I heard a phrase today. "At least you made it through another day." As in, well, you've survived another day-- rough day, but you made it through. And that made me wonder. A lot of people think if you've made it through another day here on Earth, that's a victory. Like the phrase, "What doesn't kill you makes you stronger." So, being able to live one more day-- that's something to celebrate. A friend's child was diagnosed with leukemia this week, and that has made me think a lot more about when children die--I've been having dreams this week about when my sweet girl Stef died 3 years ago. We try so hard to keep sick people alive one more day. We try so hard to keep the dying here on Earth. We all fight so hard to live longer, to stay disease free, to fight aging, to prolong life.

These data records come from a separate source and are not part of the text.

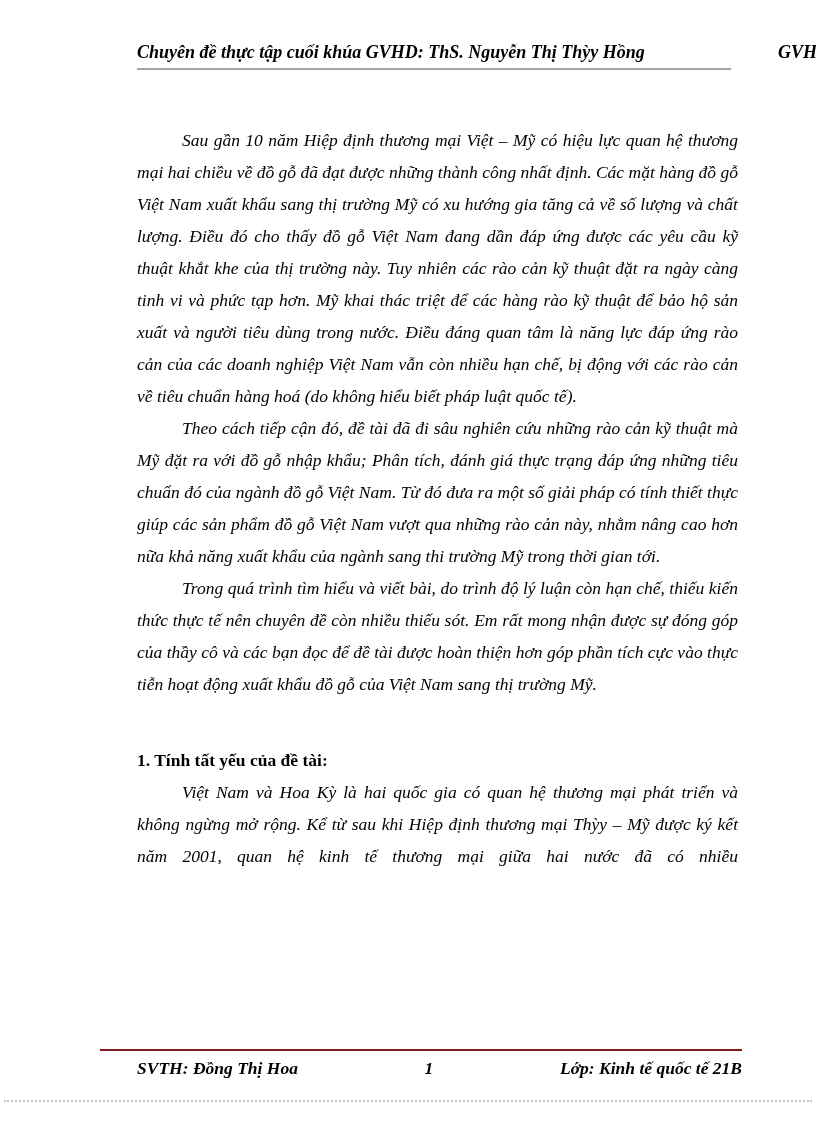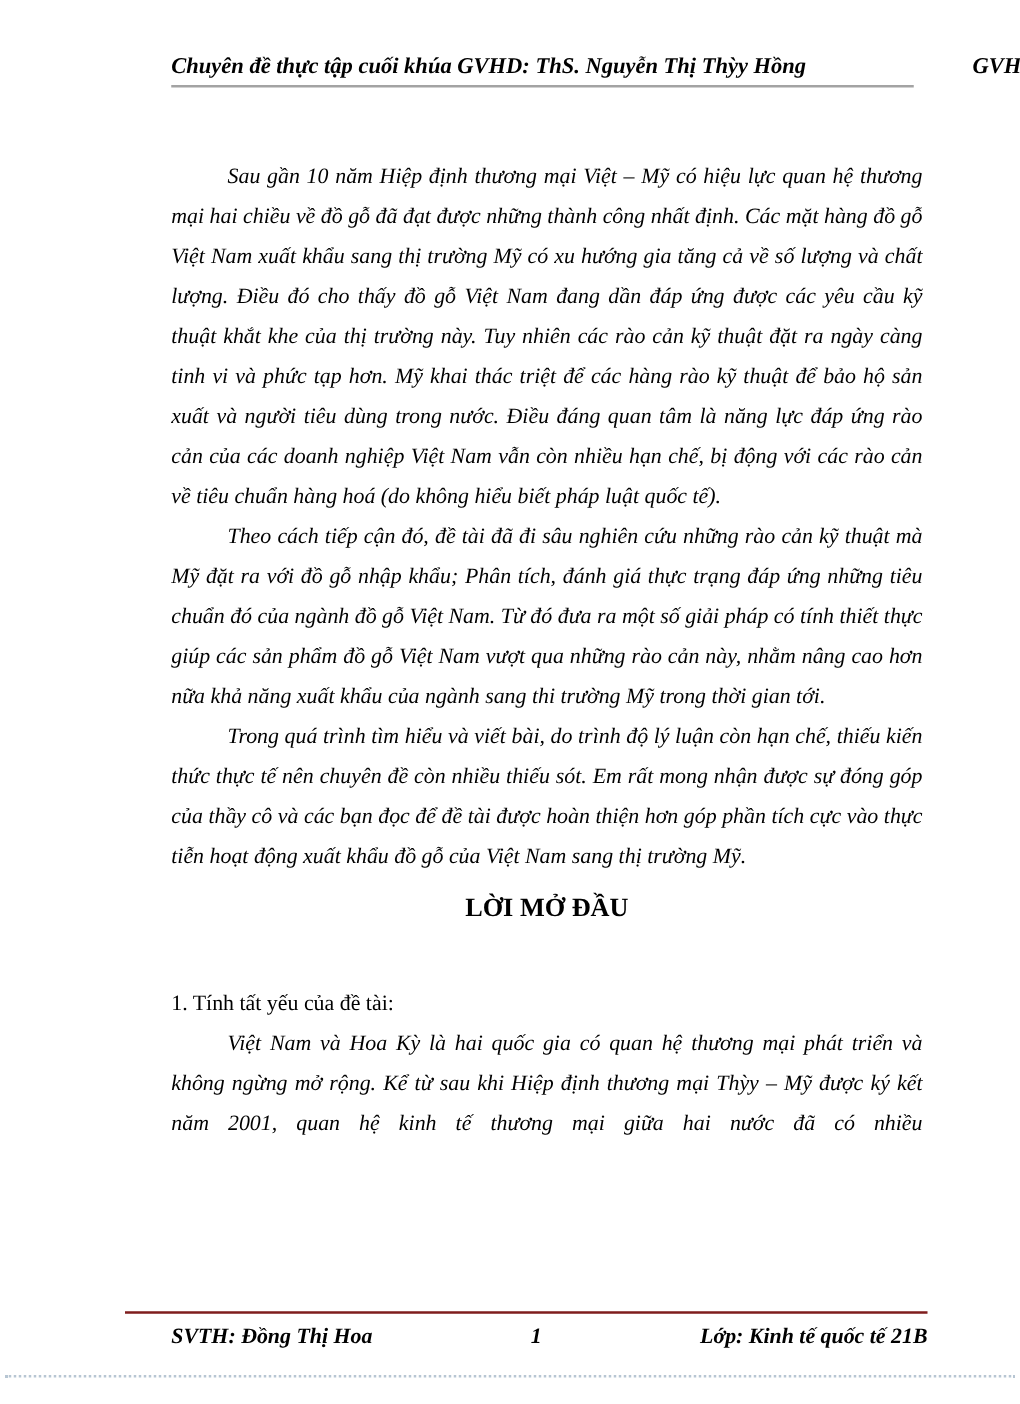--- a/index.html
+++ b/index.html
@@ -116,7 +116,6 @@
     <p class="body-par">Sau gần 10 năm Hiệp định thương mại Việt – Mỹ có hiệu lực quan hệ thương mại hai chiều về đồ gỗ đã đạt được những thành công nhất định. Các mặt hàng đồ gỗ Việt Nam xuất khẩu sang thị trường Mỹ có xu hướng gia tăng cả về số lượng và chất lượng. Điều đó cho thấy đồ gỗ Việt Nam đang dần đáp ứng được các yêu cầu kỹ thuật khắt khe của thị trường này. Tuy nhiên các rào cản kỹ thuật đặt ra ngày càng tinh vi và phức tạp hơn. Mỹ khai thác triệt để các hàng rào kỹ thuật để bảo hộ sản xuất và người tiêu dùng trong nước. Điều đáng quan tâm là năng lực đáp ứng rào cản của các doanh nghiệp Việt Nam vẫn còn nhiều hạn chế, bị động với các rào cản về tiêu chuẩn hàng hoá (do không hiểu biết pháp luật quốc tế).</p>
     <p class="body-par">Theo cách tiếp cận đó, đề tài đã đi sâu nghiên cứu những rào cản kỹ thuật mà Mỹ đặt ra với đồ gỗ nhập khẩu; Phân tích, đánh giá thực trạng đáp ứng những tiêu chuẩn đó của ngành đồ gỗ Việt Nam. Từ đó đưa ra một số giải pháp có tính thiết thực giúp các sản phẩm đồ gỗ Việt Nam vượt qua những rào cản này, nhằm nâng cao hơn nữa khả năng xuất khẩu của ngành sang thi trường Mỹ trong thời gian tới.</p>
     <p class="body-par">Trong quá trình tìm hiểu và viết bài, do trình độ lý luận còn hạn chế, thiếu kiến thức thực tế nên chuyên đề còn nhiều thiếu sót. Em rất mong nhận được sự đóng góp của thầy cô và các bạn đọc để đề tài được hoàn thiện hơn góp phần tích cực vào thực tiễn hoạt động xuất khẩu đồ gỗ của Việt Nam sang thị trường Mỹ.</p>
-    <h1 class="doc-title">LỜI MỞ ĐẦU</h1>
     <h2 class="section-heading">1. Tính tất yếu của đề tài:</h2>
     <p class="body-par continued">Việt Nam và Hoa Kỳ là hai quốc gia có quan hệ thương mại phát triển và không ngừng mở rộng. Kể từ sau khi Hiệp định thương mại Thỳy – Mỹ được ký kết năm 2001, quan hệ kinh tế thương mại giữa hai nước đã có nhiều</p>
   </div>

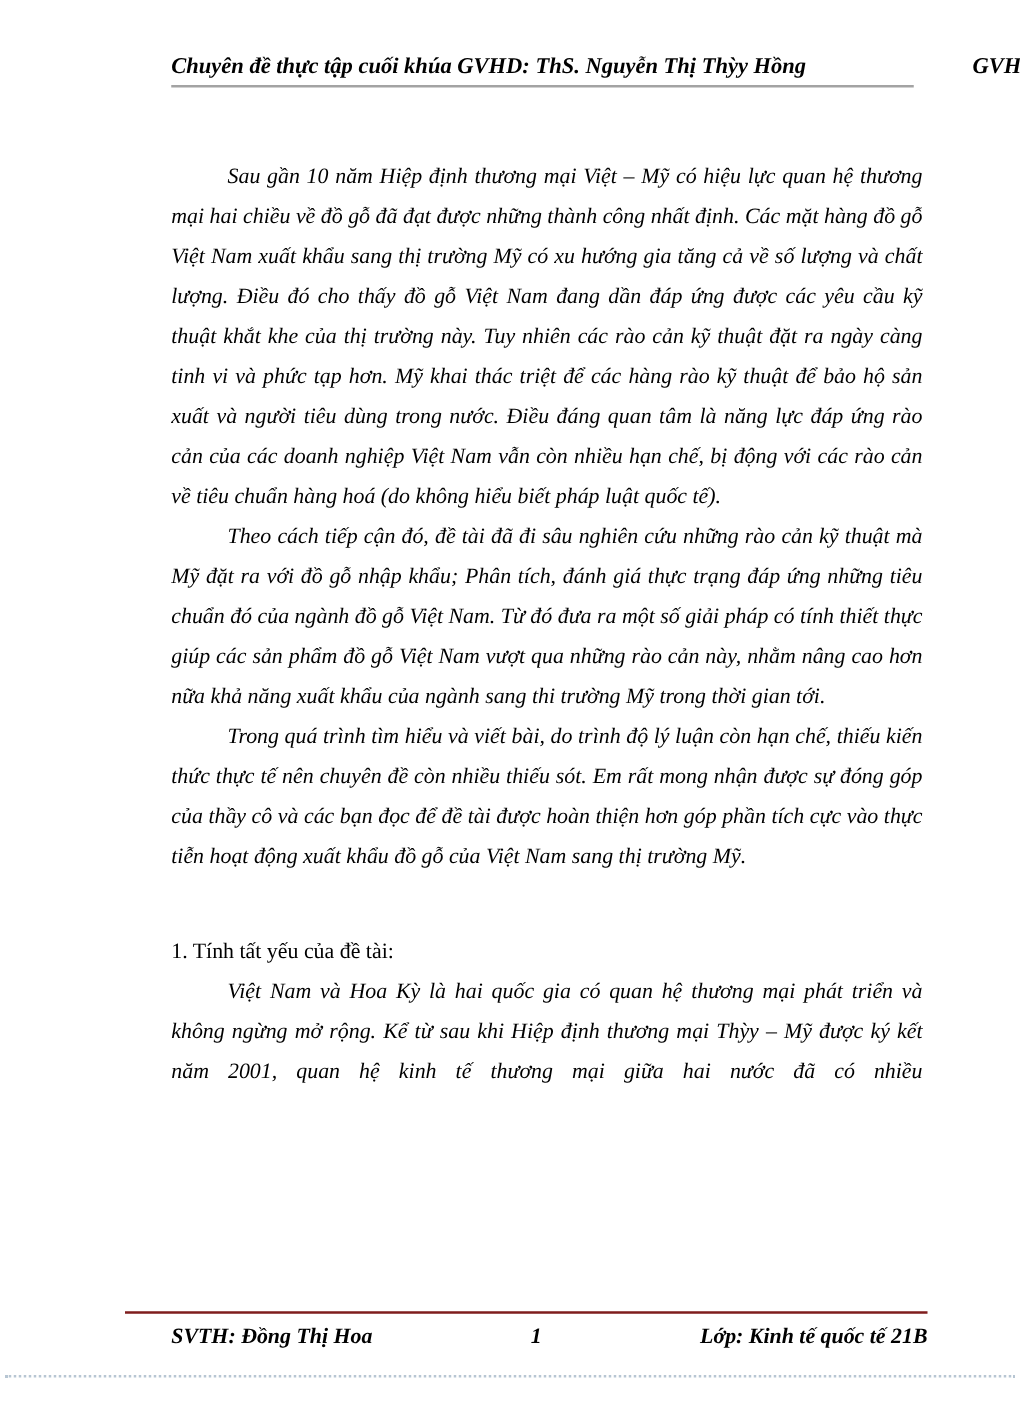--- a/index.html
+++ b/index.html
@@ -68,7 +68,7 @@
   .section-heading {
     margin: 44px 0 0 0;
     font-size: 17.5px;
-    font-weight: normal;
+    font-weight: bold;
     line-height: 32px;
     text-align: left;
     text-indent: 0;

But what if we have it all wrong?
What if when we get to Heaven, we realize, what was all that fighting for?
I sincerely believe that when I am standing in the presence of Jesus, and wrapped in His safe, loving arms, and standing in the middle of Heaven...I am going to realize I would have rushed a lot faster to get there. When I look into His face and realize all the wants, hopes, and dreams I've ever had have suddenly been filled, when I look around the Holy City and realize I will never cry again, never need for anything again, never have to say goodbye to anyone again... I will no longer want the shallowness that Earth had to offer.Forget all the vitamins I took to be healthier. Forget the creams I put on my face to look younger and fight wrinkles. Forget cancer treatments, forget worrying about dying, forget fears. I have a feeling we will all wonder, why did we all fear death? With Heaven and our savior waiting for us... why didn't we come running at it, embracing it? Why did we hold on so tightly to this false, faded, sin-filled world when the Real World filled with the Glory of God is waiting for us?
That is my plan. I actually do not fear death--at all. I know what Heaven will be like. If you haven't read about Heaven in the Bible, or read Randy Alcorn's book on Heaven, I highly recommend doing so. That's some great reading. And look forward to what's on the other side-- don't fear it. There's Someone there alread waiting for you.
4 comments:
I think I fear death because of how sad my family will be. I don't want them to grieve for me. I look forward to heaven. My grandson died in August and I believe God took him for a good reason, and yet I grieve and I miss him. But God's grace and peace is sufficient. I find comfort in Revelation where it says, "Blessed are those who die in the Lord from henceforth. Blessed indeed for their deeds follow them and they rest from their labors."
good outlook -- obey and give God glory while we're here, but be glad to go when He calls us!
I believe the answer is quite simple. People do not believe the Word of God. ie: "for me to live is Christ to die is gain" .."to be absent from the body is to be present with the Lord" blog
I can so relate to this with my health issues of late. I know what awaits me on the other side. I know of Jesus' sweet and perfect love. I felt it when I saw Him. Yet I, too, often find myself holding onto the temporal things of this seemingly out of control world. And I am scared for what and who I will leave behind. My dad has been through much in his life. I need to be here for him. My brother, who is mentally challenged, needs daily help to get through the day in one piece. Nobody can help him like I can. But despite all this grumbling in my harried mind I feel God telling me all will be well and I need to fully put my trust in His divine providence. I want nothing more than to be with our Father in heaven. I don't fear death. I just fear the process. I guess that is what keeps me hanging on to those things I enjoy and those people I feel only I can help. Only when we truly let go of this world can we fully embrace the treasures of heaven and God's oh so perfect love. Praying for God's perfect peace for you!